As the layup cured, I got to work on a hollow stainless steel shaft that I ordered from McMaster-Carr and was just delivered mid-morning. I’ll be using the shaft as a sleeve over the screw/bolt coming out of each side of the nose hatch hinge bracket, and for the flanged ball bearing press fitted into each hinge to ride on.
The sleeve OD is right at a 1/4″ (0.250″) . . .
While the ID of the bearing is 6mm, or around 0.235″.
I then used the lathe to take down the SS sleeve OD to just under that of the bearing ID.
My parting tools suck, especially on stainless steel, so I just marked the cut line and then used the Dremel as I had the sleeve rotating in the lathe chuck.

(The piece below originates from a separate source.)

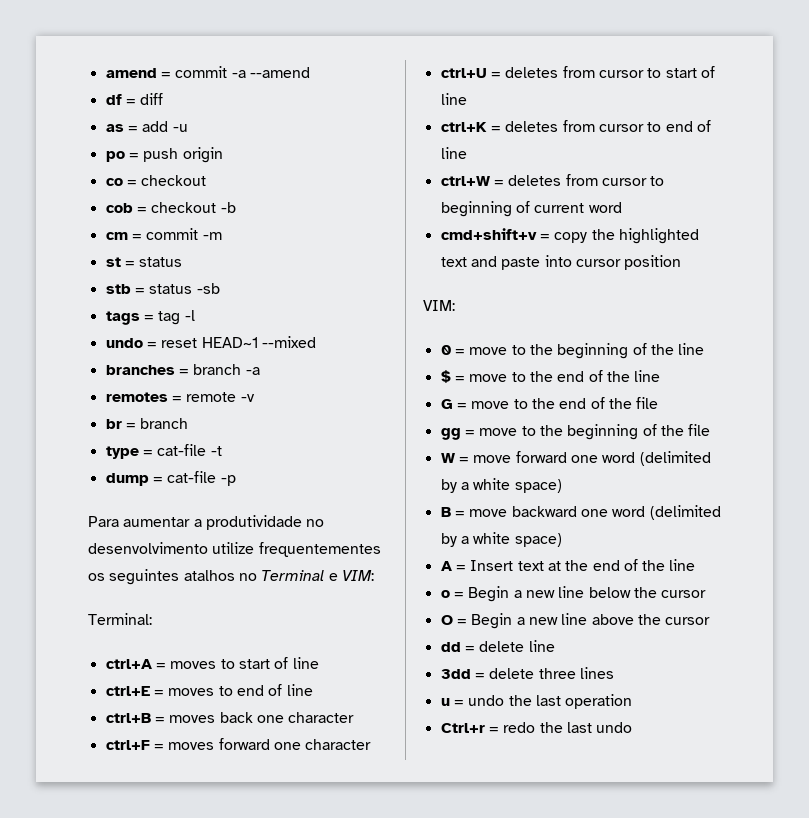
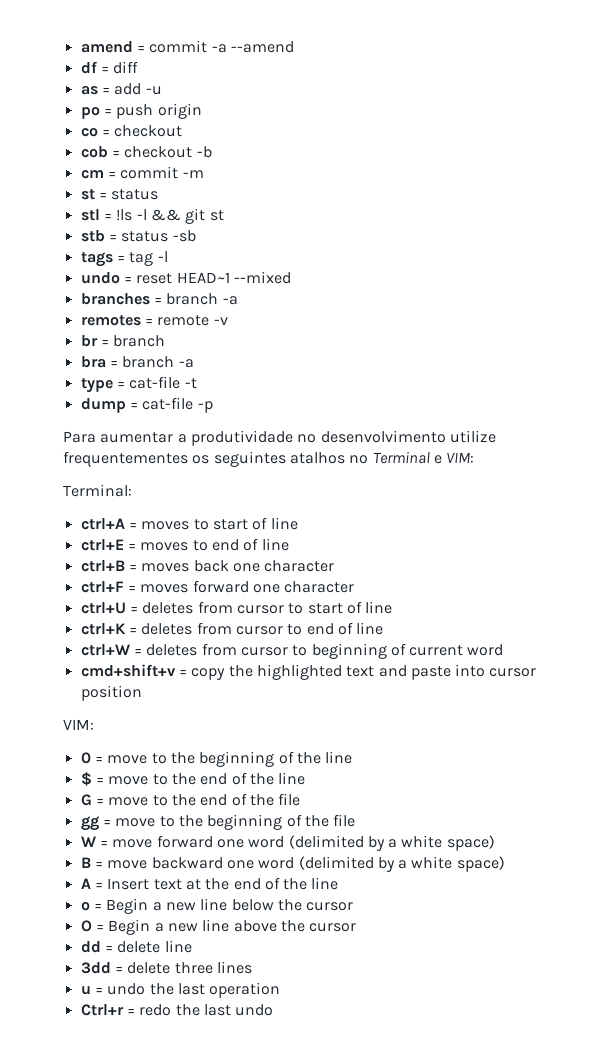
(183, 262) none -> [80,208,224,224] // stl = !ls -l && git st
(189, 423) none -> [80,356,194,368] // bra = branch -a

Since the last 3D printed test hinge was right in my sight, I grabbed it to test out the bracket-screw-washer-bearing/hinge-nut setup. Once together, it all worked nicely.
Note the flange of the press-fit bearing (blue arrow).
Here’s a shot from the inside of the bracket, with the countersunk #8 screw head showing.
I then cut the 1/8″ x 1″ 6061 bar stock for the other (left) end of the nose hatch hinge bracket.
I then marked the screw hole to match the right side of the hinge bracket (although I forgot to countersink the hole, which is one reason I drilled the hole prior to welding… argh!!).
I then prepped the hinge bracket for welding.
A bit later, after a horrendous welding session, I test mounted the bracket. The inside corners were just being really tough to get any good welds into, totally exacerbated by my lack of practice or any recent TIG work. I simply put too much heat into this aluminum part and actually cracked it as I was trying to bend the slightly heat deformed right side back to vertical.
I then realized that this bracket just became the prototype for proof of concept of my hinge install setup, and that a new thicker (and taller) bracket would need to be constructed (or possibly milled …. hmmmm?).
After loading all my pics I also realized I didn’t get a shot of the finished layup …
On the bright side, I did get a good cut on the plasma cutting table of test instrument panel #3. I really do believe this will be the last test panel I cut (although I still need to test fit and assess).
Besides some more shaving off of the upper left corner, the biggest change on this panel version is that I moved the ELT remote control head from just above the row of circuit breakers in the lower right corner, up about 6″ to sit adjacent to the Mini-X EFIS.
[Interesting tidbit: There are 4 small pieces that were cut out from the panel that are “welded” to the tops of the slats . . . can you find them?]
Now for some exciting mill news!
I got my hoist all set up and rigged up the mill headstock to get it into position to mount onto the 3 big bolts protruding from the column-mounted Z-slide.
After getting the headstock re-mounted onto the mill, I then grabbed a thick sling and rigged the mill to be hoisted onto the blue base.
Here we are, mid-hoisting . . .
I then slowly lowered the mill onto the blue base and bolted it into place.
The initial front-to-back (Y-axis) . . .
And left-to-right (X-axis) leveling looked near perfect… until I tried the Y-axis on the right side. It was off a bit, so that made the entire leveling outcome a big compromise to get all sides within specs…. which are my specs, btw.
After an hour of shimming all around, I got the mill base (not the blue pedestal) dialed in so that the level bubble was within the big solid lines. All had a scant more gap on one side of the bubble than the other. But remember, this level is SUPER sensitive, and about the thickness of sheet of paper (or less) will move the bubble back into exact center. Unfortunately, one low corner knocks the whole leveling endeavor into a wonky compromise.
With that, here’s the mill in its current state.
Another shot. Note that I also mounted the Z-axis stepper motor on top of the column.
A closer shot of the installed Z-axis stepper motor.
Both the nose hatch door hinges and the mill are slowly coming along…. Of course I hope to have both operational very soon!